Itemized modification records:
====

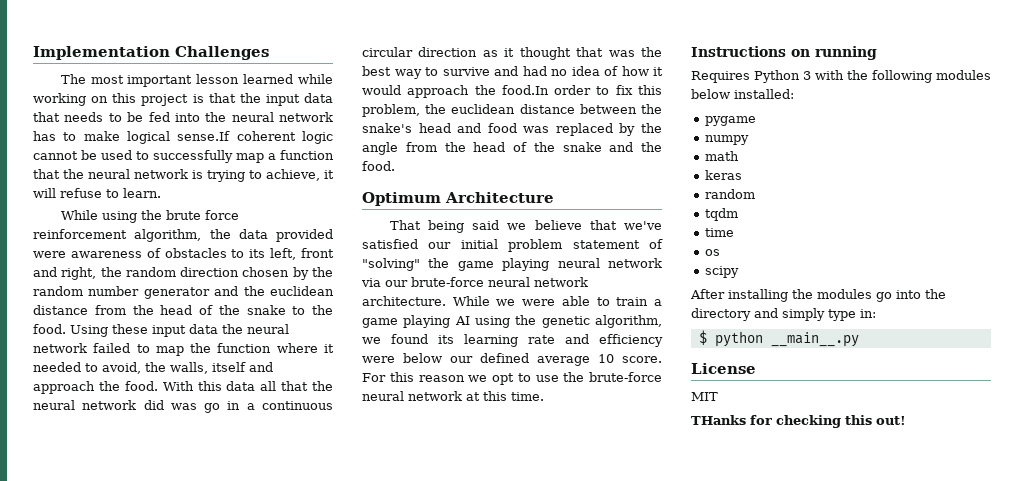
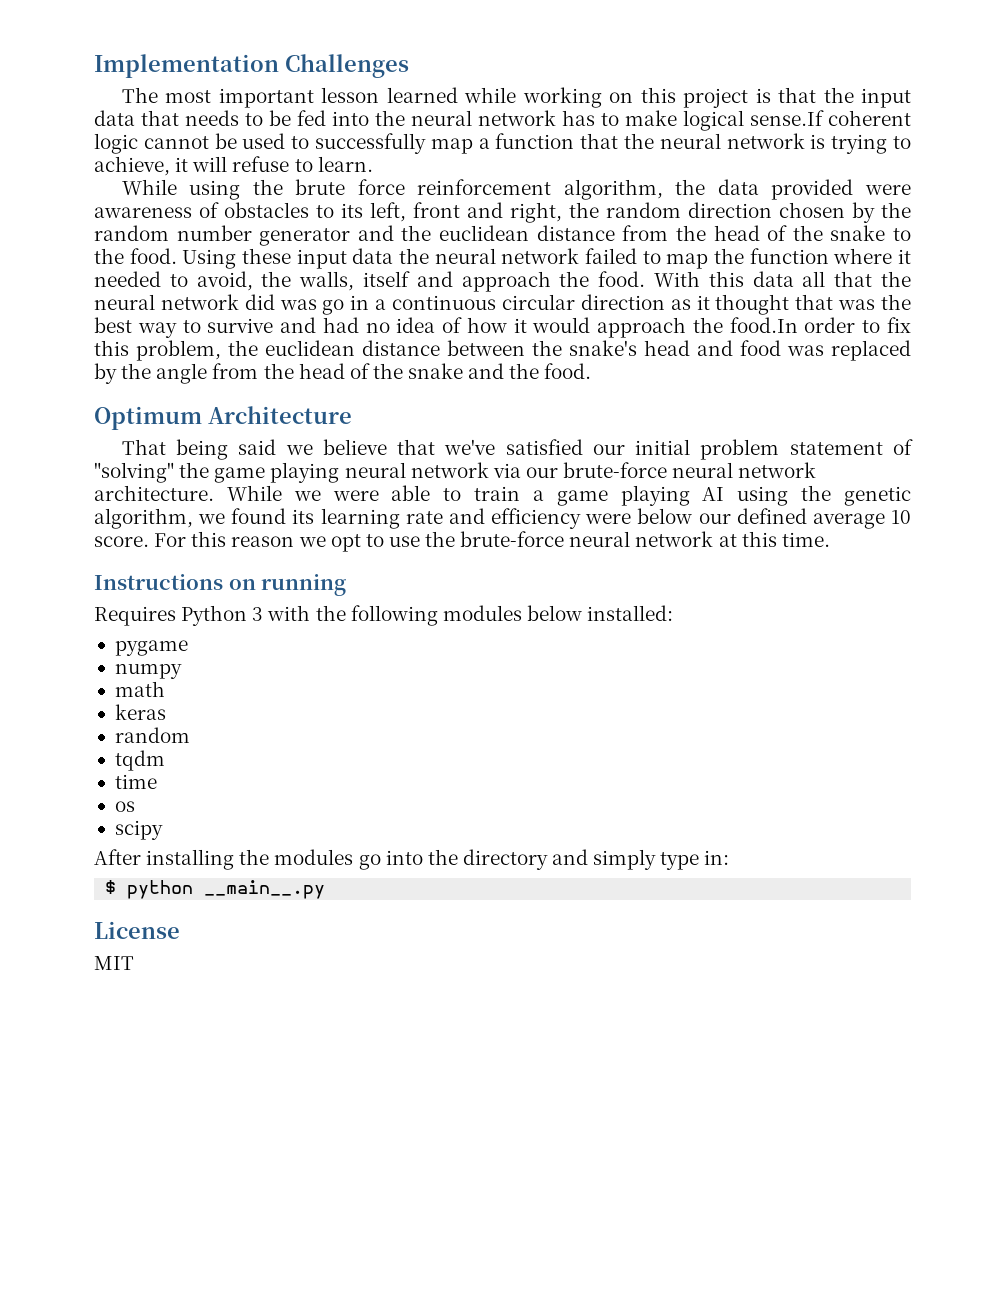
[691,415,906,428] // THanks for checking this out! -> (134, 963) none

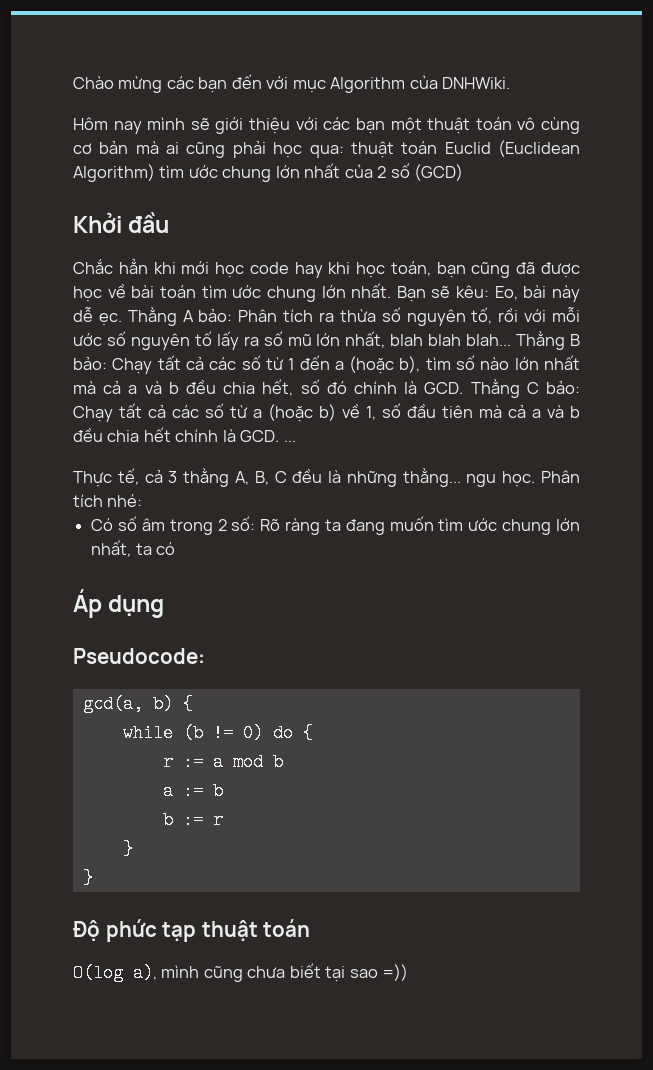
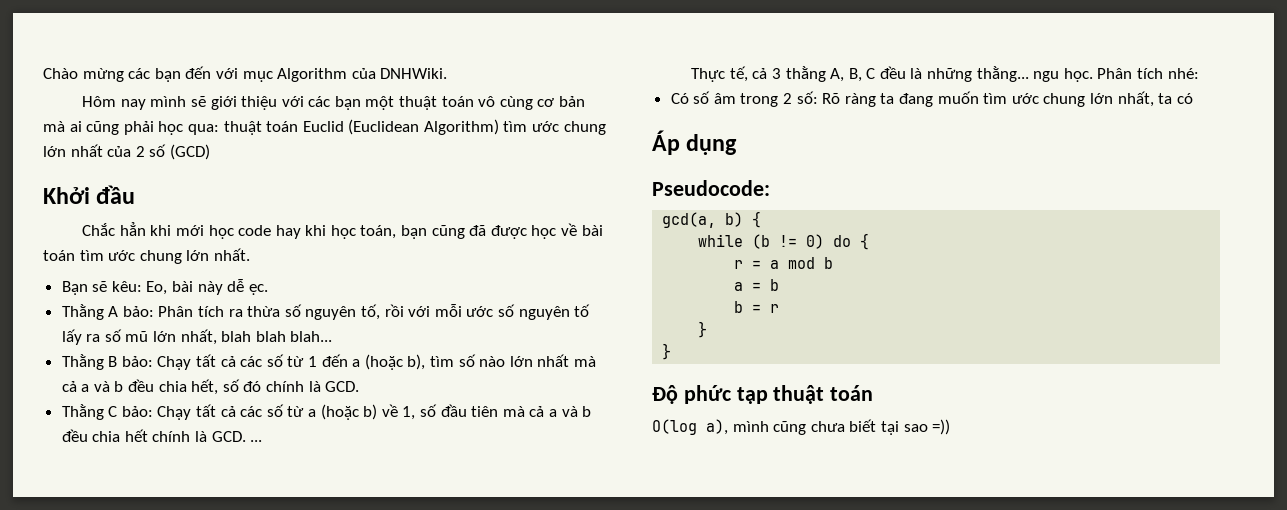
(392, 290) none -> (250, 254) //
(122, 319) none -> (268, 289) //
(512, 340) none -> (333, 336) //
(464, 388) none -> (360, 386) //
[182,753,203,771] := -> [752,260,762,269] =
[182,782,203,800] := -> [752,282,762,291] =
[182,811,203,829] := -> [752,304,762,313] =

====

Action item: Pictures aside, restate the entries word for word.

Answer to the exercise:
[691,415,906,428] // THanks for checking this out! -> (134, 963) none

(392, 290) none -> (250, 254) //
(122, 319) none -> (268, 289) //
(512, 340) none -> (333, 336) //
(464, 388) none -> (360, 386) //
[182,753,203,771] := -> [752,260,762,269] =
[182,782,203,800] := -> [752,282,762,291] =
[182,811,203,829] := -> [752,304,762,313] =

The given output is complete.